On Oct. 1, 2015, one of my classmates uttered a phrase that caused me to believe I was trapped in a nightmare: “There’s been a shooting at UCC [Umpqua Community College].”
I refused to believe what I had heard and repeatedly asked the people around me if they were sure it was our community college and if there really had been a shooting. In disbelief, I added, “Well, it’s Roseburg, so there can’t be many victims…there can’t be more than one or two.” People replied, “It just happened about twenty minutes ago, and the counts are ranging from 10 to 30.”
The following days were characterized by confusion, fear, heartache and many, many tears. That beautiful autumn day, the fourth day of classes at Umpqua Community College, a troubled man stormed into his writing class and ended nine lives, injured eight other people, and took his own life.
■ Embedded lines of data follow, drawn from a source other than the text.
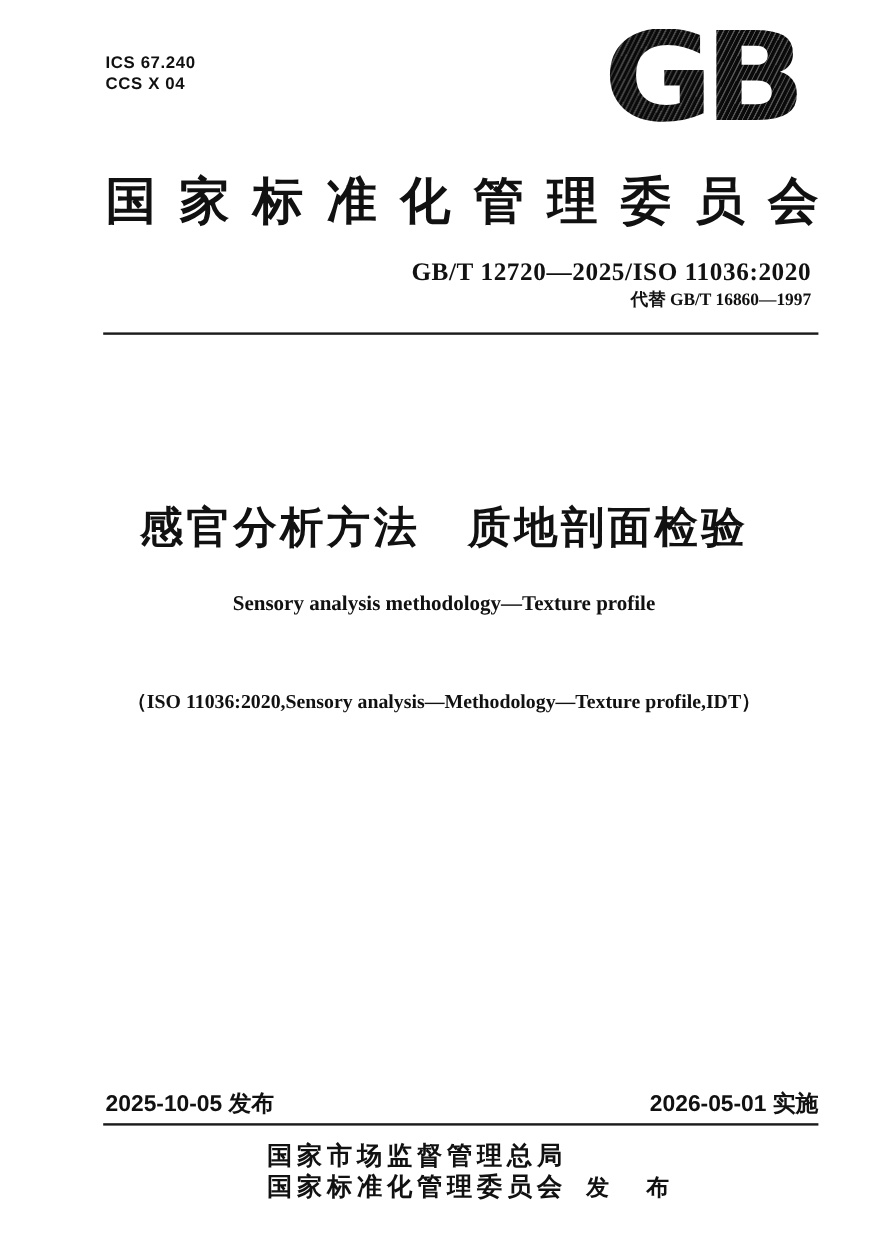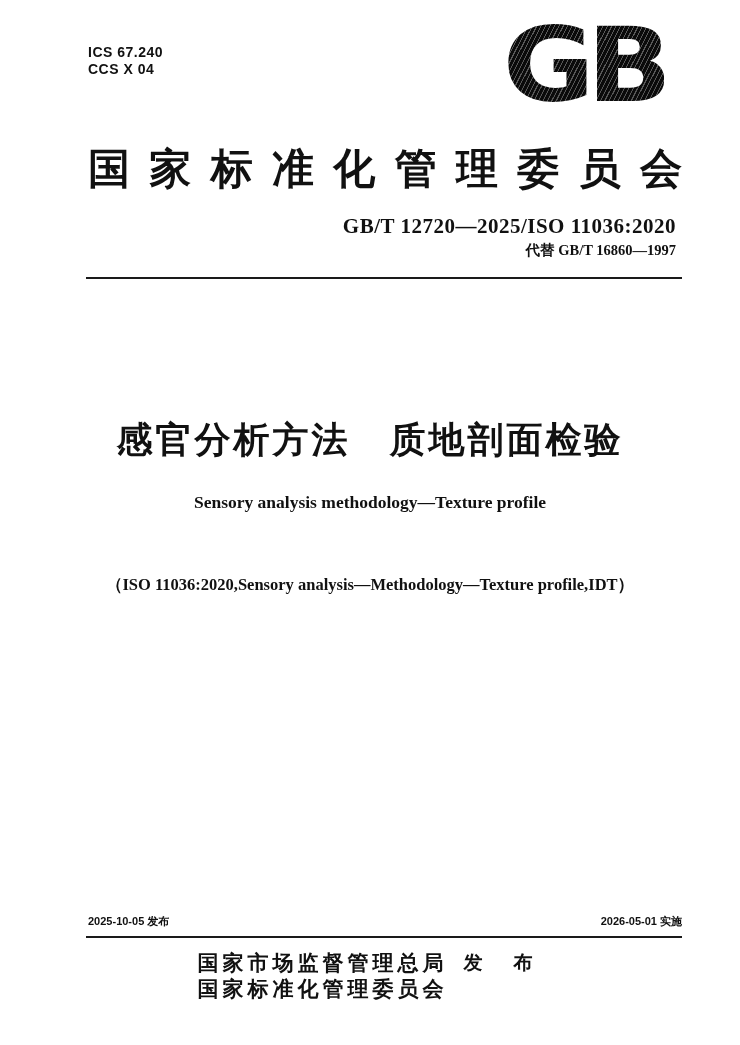--- a/index.html
+++ b/index.html
@@ -83,27 +83,27 @@
     text-align: center;
     white-space: nowrap;
     margin-top: 18px;
   }
 
   
   .dates {
     position: absolute; left: 88px; top: 910px; width: 594px;
     display: flex; justify-content: space-between; align-items: baseline;
     font-family: "Liberation Sans", "DejaVu Sans", sans-serif;
-    font-weight: bold; font-size: 11px; line-height: 22px;
+    font-weight: bold; font-size: 19px; line-height: 22px;
   }
 
   
   .publisher {
-    position: absolute; left: 71px; top: 950px; width: 594px;
-    display: flex; justify-content: center; align-items: flex-start;
+    position: absolute; left: 96px; top: 950px; width: 594px;
+    display: flex; justify-content: center; align-items: flex-end;
     gap: 16px;
   }
   .pub-lines {
     font-family: "Liberation Serif", "DejaVu Serif", serif;
     font-weight: bold; font-size: 21px; line-height: 26px;
     letter-spacing: 4px;
     text-align: center;
     white-space: nowrap;
   }
   .pub-label {

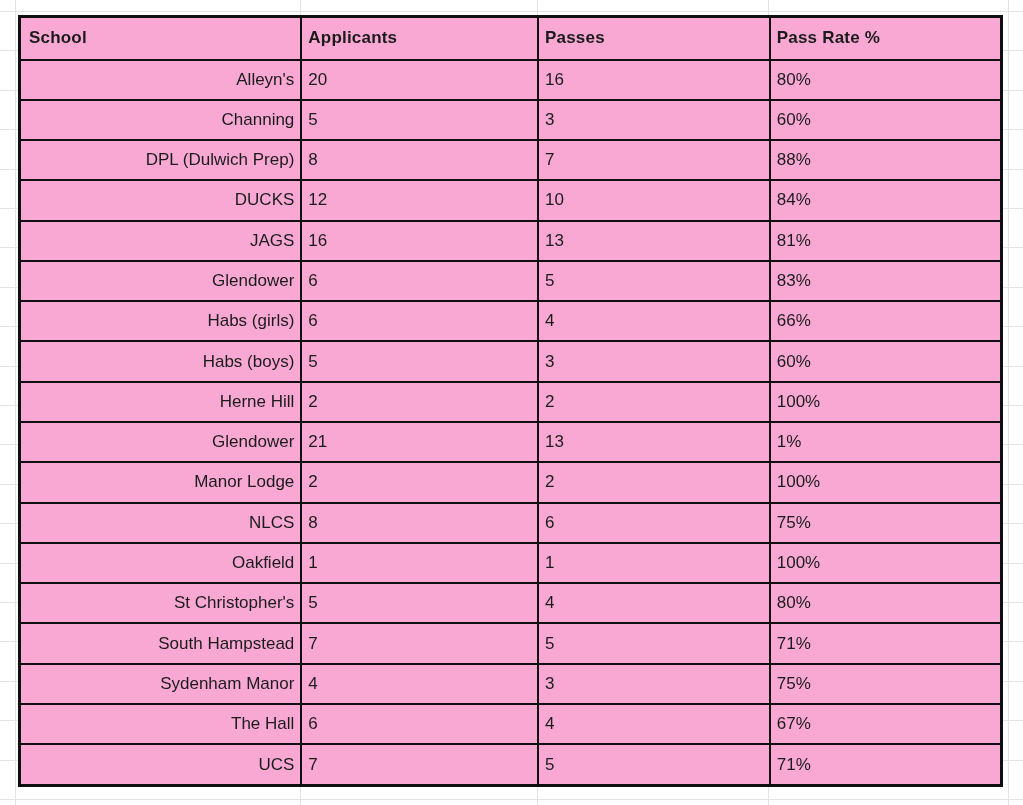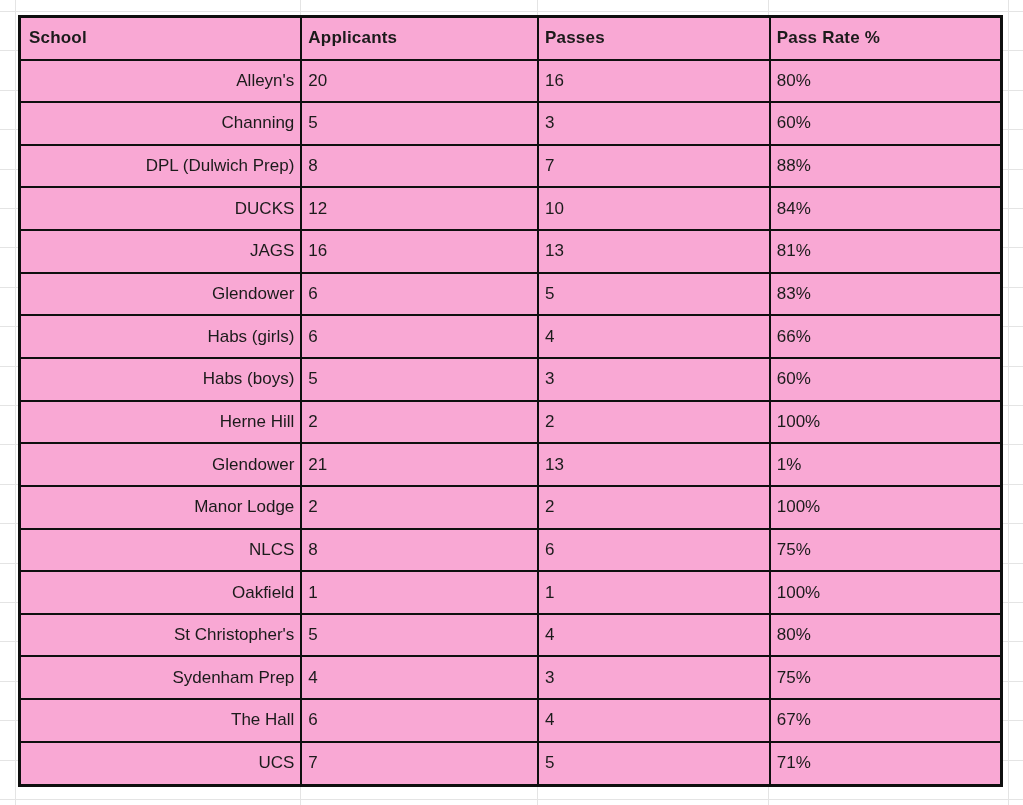--- a/index.html
+++ b/index.html
@@ -175,21 +175,27 @@
         <td class="col-num">1</td>
         <td class="col-num">100%</td>
       </tr>
       <tr>
         <td class="col-school">St Christopher's</td>
         <td class="col-num">5</td>
         <td class="col-num">4</td>
         <td class="col-num">80%</td>
       </tr>
       <tr>
-        <td class="col-school">Sydenham Prep</td>
+        <td class="col-school">South Hampstead</td>
+        <td class="col-num">7</td>
+        <td class="col-num">5</td>
+        <td class="col-num">71%</td>
+      </tr>
+      <tr>
+        <td class="col-school">Sydenham Manor</td>
         <td class="col-num">4</td>
         <td class="col-num">3</td>
         <td class="col-num">75%</td>
       </tr>
       <tr>
         <td class="col-school">The Hall</td>
         <td class="col-num">6</td>
         <td class="col-num">4</td>
         <td class="col-num">67%</td>
       </tr>

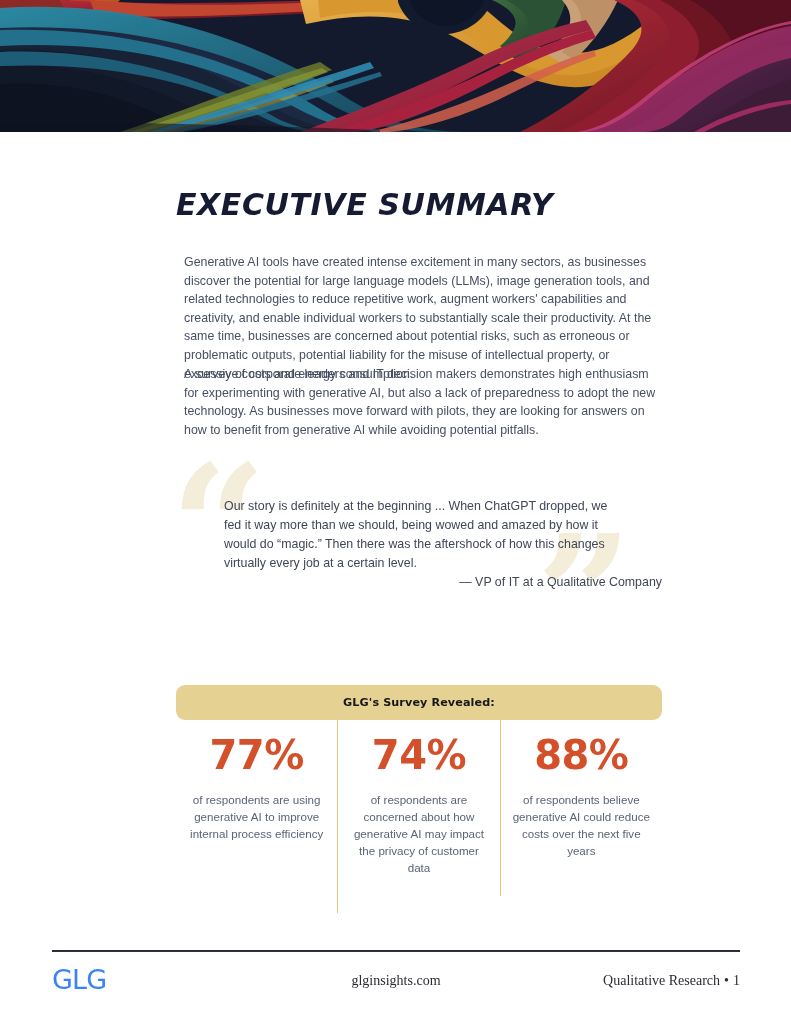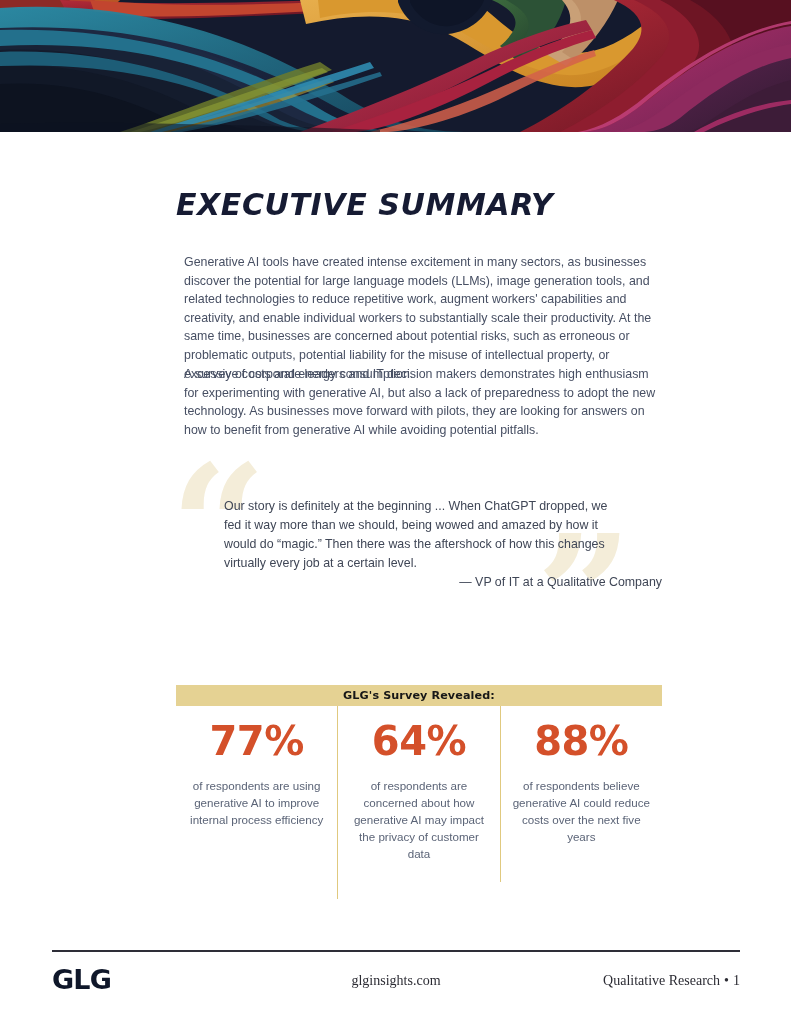--- a/index.html
+++ b/index.html
@@ -122,25 +122,26 @@
   }
 
   
   .stats {
     position: absolute;
     left: 0;
     top: 553px;
     width: 486px;
   }
   .stats-header {
-    height: 21px;
+    height: 35px;
     background: #e5d293;
     display: flex;
     align-items: center;
     justify-content: center;
+    border-radius: 9px;
   }
   .stats-header-label {
     font-family: "DejaVu Sans", sans-serif;
     font-weight: bold;
     font-size: 11.2px;
     letter-spacing: 0.1px;
     color: #171717;
   }
   .stats-cols {
     display: flex;
@@ -186,24 +187,24 @@
   }
   .footer-row {
     position: relative;
     height: 46px;
   }
   .footer-logo {
     position: absolute;
     left: 0;
     top: 14px;
     font-family: "DejaVu Sans", sans-serif;
-    font-weight: bold;
+    font-weight: normal;
     font-size: 27px;
     letter-spacing: -0.8px;
-    color: #0f172a;
+    color: #3b82f6;
     line-height: 1;
   }
   .footer-site {
     position: absolute;
     left: 0;
     right: 0;
     top: 21px;
     text-align: center;
     font-family: "Liberation Serif", serif;
     font-size: 14px;
@@ -355,21 +356,21 @@
         <span class="stats-header-label">GLG's Survey Revealed:</span>
       </div>
       <div class="stats-cols">
 
         <div class="stat-col">
           <div class="stat-value">77%</div>
           <div class="stat-caption">of respondents are using generative AI to improve internal process efficiency</div>
         </div>
 
         <div class="stat-col">
-          <div class="stat-value">64%</div>
+          <div class="stat-value">74%</div>
           <div class="stat-caption">of respondents are concerned about how generative AI may impact the privacy of customer data</div>
         </div>
 
         <div class="stat-col">
           <div class="stat-value">88%</div>
           <div class="stat-caption">of respondents believe generative AI could reduce costs over the next five years</div>
         </div>
 
       </div>
     </div>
Because it’s important to remember the UCC Nine and to never forget that they were real people with families, friends,and acquaintances whose lives and hearts were torn apart on October 1, here are their names: Lucero Alcaraz, Quinn Cooper, Lucas Eibel, Rebecka Carnes, Treven Anspach, Kim Dietz, Jason Johnson, Sarena Moore and Lawrence Levine.
Because Roseburg is such a small town, the degrees of separation between us and the victims were small. Alcaraz was my friend, and I know many people who were friends with the UCC Nine, grew up with them, or were related to them.
Consequently, this event affected and traumatized many people. However, in the midst of suffering and despair, our community united beautifully to help the families of the UCC Nine and to comfort each other.
I had always been a bit embarrassed to say that I was from Roseburg, Ore. because the town has the reputation of being a boring, backward or unsophisticated place. But after this event, I realized that while Roseburg is not perfect, I grew up in an extraordinarily loving, caring and supportive community.
Within twelve hours of the event, thousands of people gathered for a vigil in Stewart Park to comfort each other and mourn the victims. The next day, when we received the official list of casualties, we comforted each other again and were trying to do whatever we could to help the families affected. People waiting to donate blood at the Red Cross stood in a line that extended out the door, there had already been gofundme.com accounts set up for most of the victims (and many of those accounts ended up exceeding their goals) and many other fundraisers were organized.
On Oct. 1, 2016, 2,100 people participated in the Umpqua Strong run/walk. That figure represents 1/11 of the town and does not even include volunteers and those who lined the course to cheer people on and also comfort them. Though I shed many tears that day, some of them were from being in awe of the resilience of my community. The race was also extremely well-organized and raised $60,000 for ten scholarships, nine in remembrance of the UCC Nine and one in honor of the survivors.
But even more astounding than the amount of money that was raised (in a community that struggles economically) was how much people simply care—for the families and for each other.
Many of my friends and teachers let me sob uncontrollably and try to make sense of the situation many months after the event. People in Roseburg periodically ask each other, “How are you coping with the UCC event? Do you need to talk about it?” because we want each other to know that it’s alright to struggle in confronting those memories. Though the past year has been the most difficult of my life, I have never felt so loved and so cared for.
The state of Oregon with a heart in the lower left corner where Roseburg is has become a symbol to remember that day and to honor the UCC Nine. A sticker is on my car as it is on thousands of others’ cars in Roseburg. The symbol is ubiquitous, seen everywhere from t-shirts to yard signs to billboards. To us, this emblem represents that in the midst of immense hate, our community chose to love.
Our community chooses to love so that we can honor those who are no longer with us. Our community chooses to love so that we can support each other as we grieve. Our community chooses to love for nine other people who no longer have that ability. Our community chooses to love because we are Roseburg Strong.